Elisa: I know I said this before, but I don’t think it can be said enough — I’m so sorry for your loss. I wish I had more to say, but I hope you know the depths of my understanding and sympathy. Keep your heart strong, keep loving, keep caring, and keep smiling. Always. Hugs.
This is so beautiful written!:) Great job as always
Elisa, this was incredible. My brother would have been very proud of you for this, and probably would have made fun of you a bit for crying, lol. I thank you again for this great tribute to Jay, it means a lot to me & my family. You are the best
Wally
I am so sorry for your loss. Beautiful post.
Elisa – I’m so sorry for your loss, but glad you met Jay and knew him as a person. It absolutely is heartbreaking to lose a friend, but would have been even worse had you never met him at all. Head up and stay strong.

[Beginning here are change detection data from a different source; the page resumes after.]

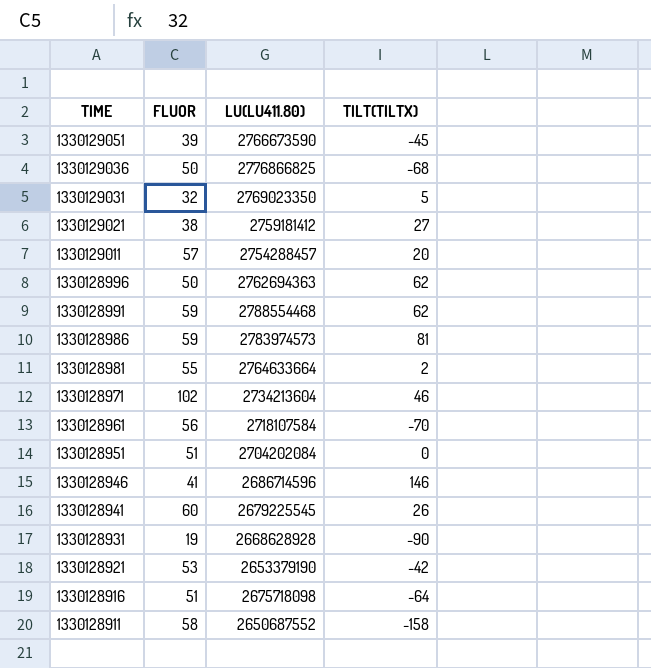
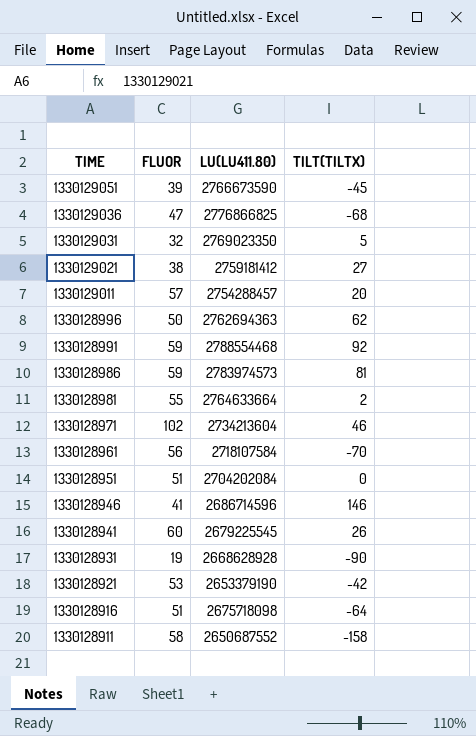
1330129036 | FLUOR: 50 -> 47
1330128991 | TILT(TILTX): 62 -> 92

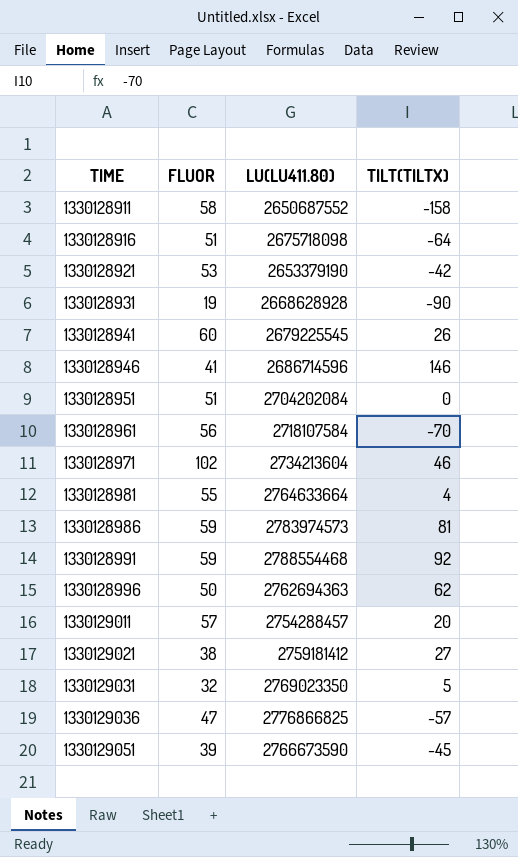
row order: TIME descending -> TIME ascending
1330128981 | TILT(TILTX): 2 -> 4
1330129036 | TILT(TILTX): -68 -> -57

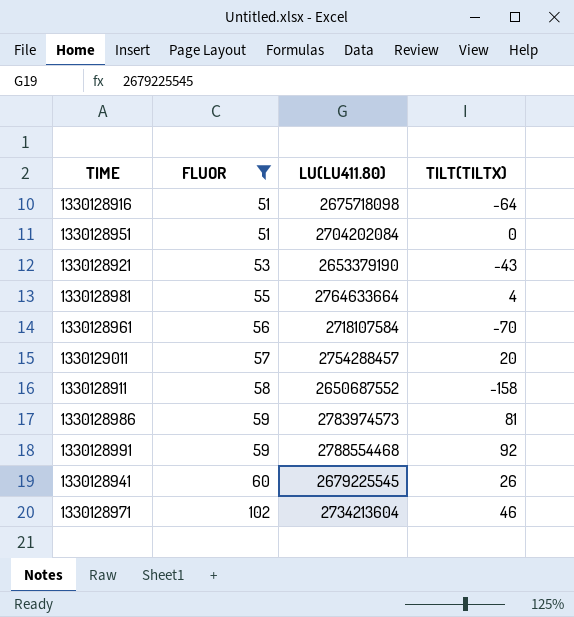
filter: none -> FLUOR >= 51
row order: TIME ascending -> FLUOR ascending
1330128921 | TILT(TILTX): -42 -> -43

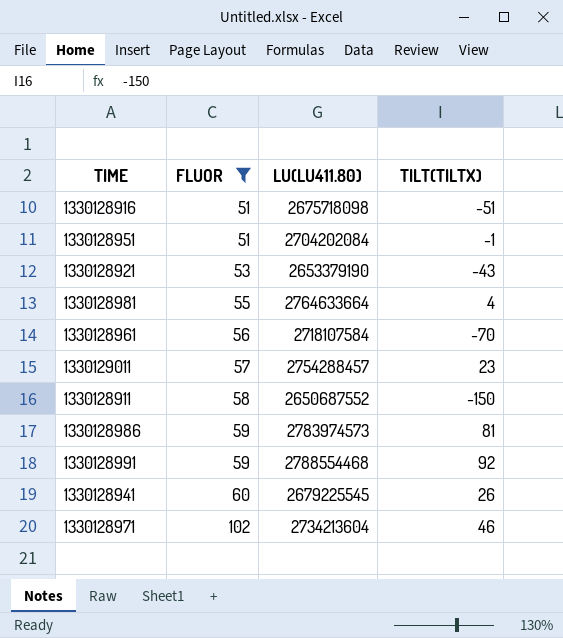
1330128916 | TILT(TILTX): -64 -> -51
1330128951 | TILT(TILTX): 0 -> -1
1330129011 | TILT(TILTX): 20 -> 23
1330128911 | TILT(TILTX): -158 -> -150

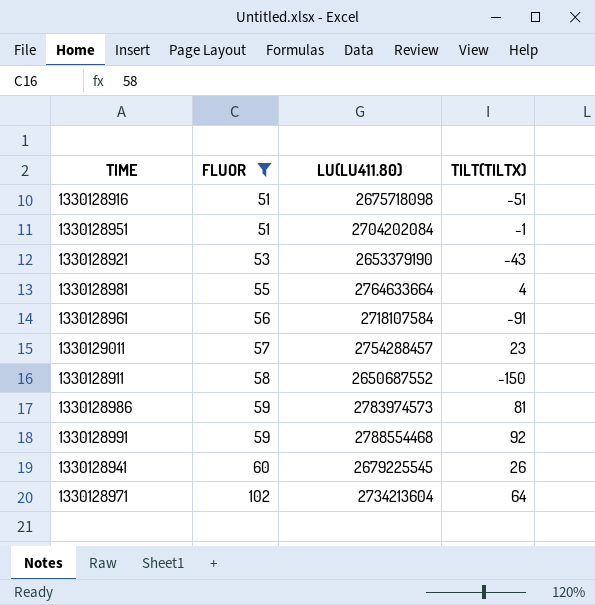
1330128961 | TILT(TILTX): -70 -> -91
1330128971 | TILT(TILTX): 46 -> 64

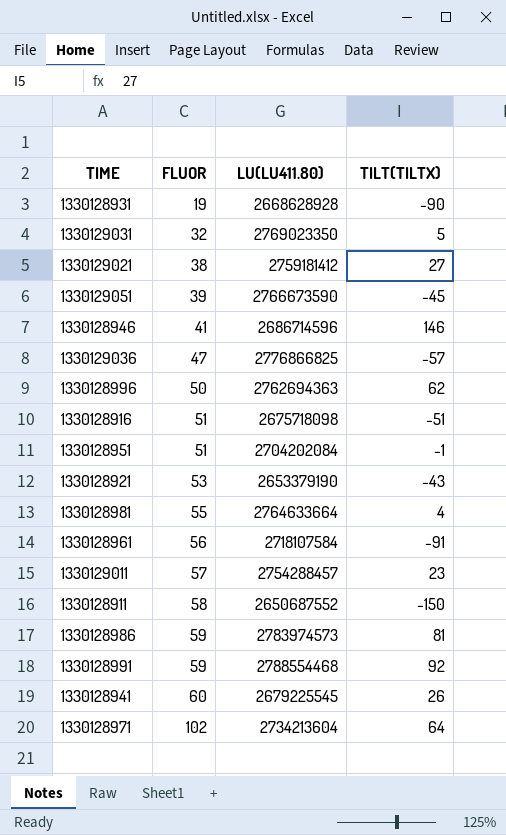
filter: FLUOR >= 51 -> none

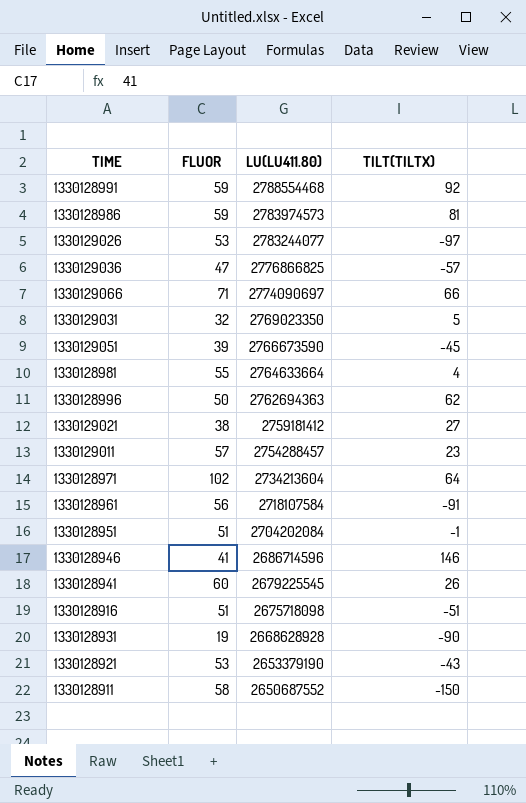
row order: FLUOR ascending -> LU(LU411.80) descending
row 1330129026: none -> 53 | 2783244077 | -97
row 1330129066: none -> 71 | 2774090697 | 66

I’m so sorry to hear about your friend. Unfortunately, I know how you feel. Sunday marked the two year anniversary of the day my friend Max passed away. It’s different when you lose a friend. When it’s a grandparent or someone older, you’re still incredibly sad, but you know they’ve (hopefully) lived a pretty full life. What I’ve learned is that the best tribute we can make to our friends who were taken from us too soon is to live our lives to the fullest. We have to keep on going and realize how lucky we are to be alive, and the many blessings we have. My thoughts are with you. If you need to talk, let me know.
No one can know the pain of one’s heart in such a tragic time unless they have once felt it themselves. People always struggle with the right consoling words to say, when all that is needed is an understanding glance and a warm, all encompassing embrace. Please allow me to share these gestures with you in your time of loss. I realize time has passed, but the emptiness may still linger. And you have granted Jayson a bit of immortality by sharing him with us. Thank you.